%%
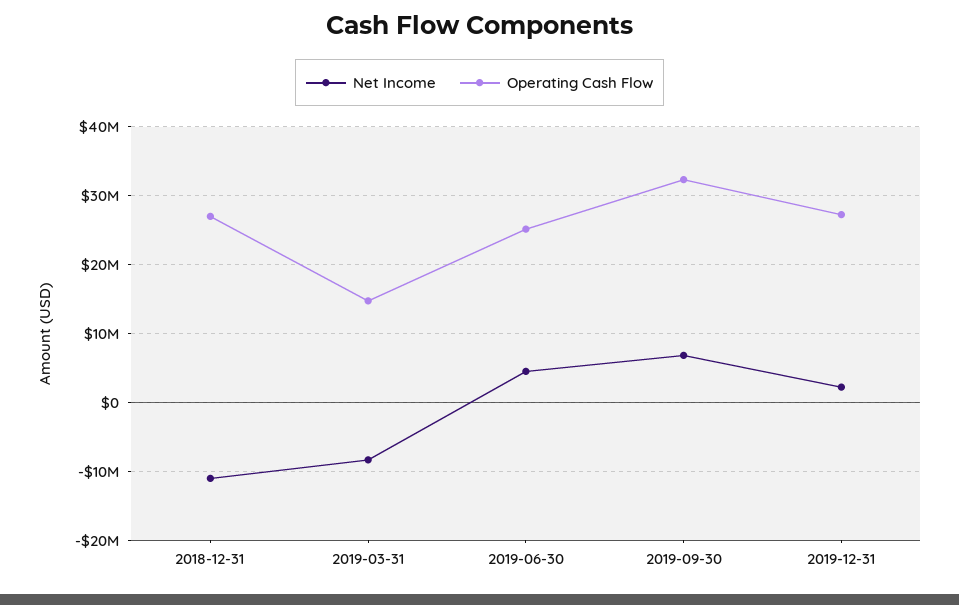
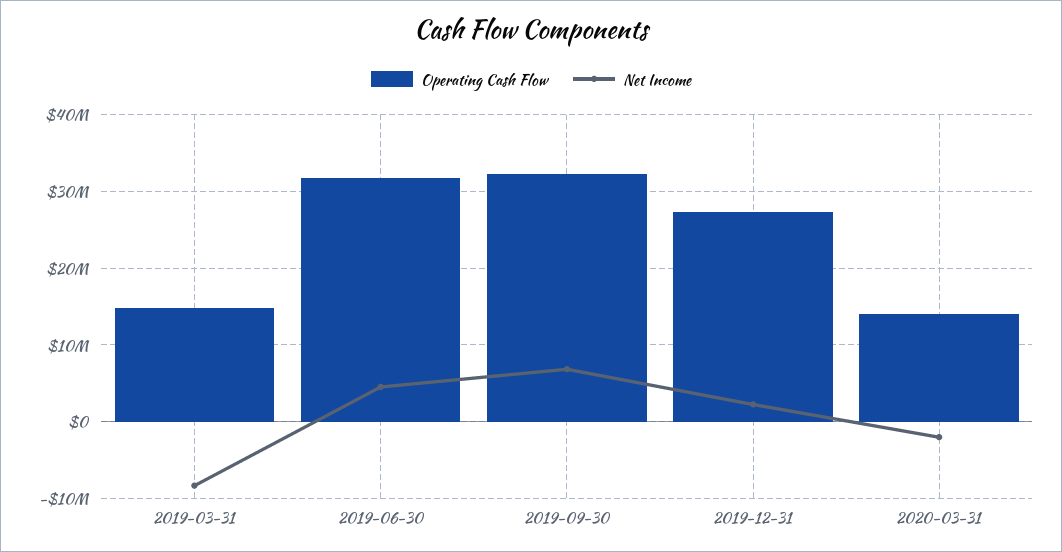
Net Income, 2018-12-31: -11000000 -> none
Operating Cash Flow, 2018-12-31: 27000000 -> none
Operating Cash Flow, 2019-06-30: 25000000 -> 32000000
Operating Cash Flow, 2020-03-31: none -> 14000000
Net Income, 2020-03-31: none -> -2000000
%%
▶ Work to be completed
The number alone is the answer: work out how many lines in the data contain "Operating".

▶ The answer
3